What is not humorous is what I woke up to today: the campus I reside in vandalized with hateful rhetoric that is aimed in excluding and harming myself as well as a huge demographic of people with the words “Build the Wall,” “Trump22” and MAGA spelled wrong (I guess that’s the representation of a Hobart education. Betsy Devos would be so proud). When taking pictures of these atrocities, a white student laughed at me and walked in front of my cameras. The fact that this is comical and easily brushed off by my white peers is a depiction of race relations on campus and it is exuded in the campus culture.

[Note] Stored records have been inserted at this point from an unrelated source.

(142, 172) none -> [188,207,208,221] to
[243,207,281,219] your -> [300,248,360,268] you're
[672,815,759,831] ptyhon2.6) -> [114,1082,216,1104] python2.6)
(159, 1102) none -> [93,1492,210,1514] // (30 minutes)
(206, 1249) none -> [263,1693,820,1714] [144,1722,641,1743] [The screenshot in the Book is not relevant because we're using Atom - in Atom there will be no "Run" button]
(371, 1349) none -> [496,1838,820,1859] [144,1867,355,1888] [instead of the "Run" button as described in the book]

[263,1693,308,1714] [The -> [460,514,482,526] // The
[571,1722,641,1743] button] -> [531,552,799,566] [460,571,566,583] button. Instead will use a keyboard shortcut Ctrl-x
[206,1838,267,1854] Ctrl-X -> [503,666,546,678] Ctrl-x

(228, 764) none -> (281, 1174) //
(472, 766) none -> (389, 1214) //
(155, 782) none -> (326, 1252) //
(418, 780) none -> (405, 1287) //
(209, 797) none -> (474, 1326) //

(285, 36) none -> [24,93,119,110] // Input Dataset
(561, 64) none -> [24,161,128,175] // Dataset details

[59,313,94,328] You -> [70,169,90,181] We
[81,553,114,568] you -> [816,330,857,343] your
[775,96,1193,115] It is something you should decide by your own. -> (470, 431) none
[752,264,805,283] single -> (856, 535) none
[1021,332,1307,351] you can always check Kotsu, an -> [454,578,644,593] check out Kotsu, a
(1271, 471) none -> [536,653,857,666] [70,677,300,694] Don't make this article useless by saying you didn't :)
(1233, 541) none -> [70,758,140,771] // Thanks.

This institution has shown to do a poor job in collectively welcoming and including people of color in my experience and several of my white peers. In most of my classes, I’ve been one of the only people of color and given the unofficial position of token person of color when referenced as the spokesperson against racism. It’s even difficult to resonate with professors, especially those who teach classes on race, when they themselves do not experience the same struggles as those they are teaching. Even the resources provided for us are minimalistic. The Office of Diversity was locally known as a joke because of their lack of results and is, as of now, nonexistent. The Intercultural Affairs house is the main location on campus where students of color seek refuge, even though it is small and on the edge of campus. It also happens to be across Campus Security, which can easily be insinuated to be questionable reflecting on today’s political climate and battles of police brutality. There are attempts to make this institution more POC friendly, but it is rarely fully executed, or the effort is not where it should be. It is treated like a minor issue. It is tiring to always be concerned with race dynamics and it being implemented in every aspect of my life. It says a lot when my white peers are clueless to the sentiments of students of color because they do not experience the same issues as we do. It is a privilege to not have to worry racial politics, about your safety, or your existence being a spectacle when you are a white person. Lucky you.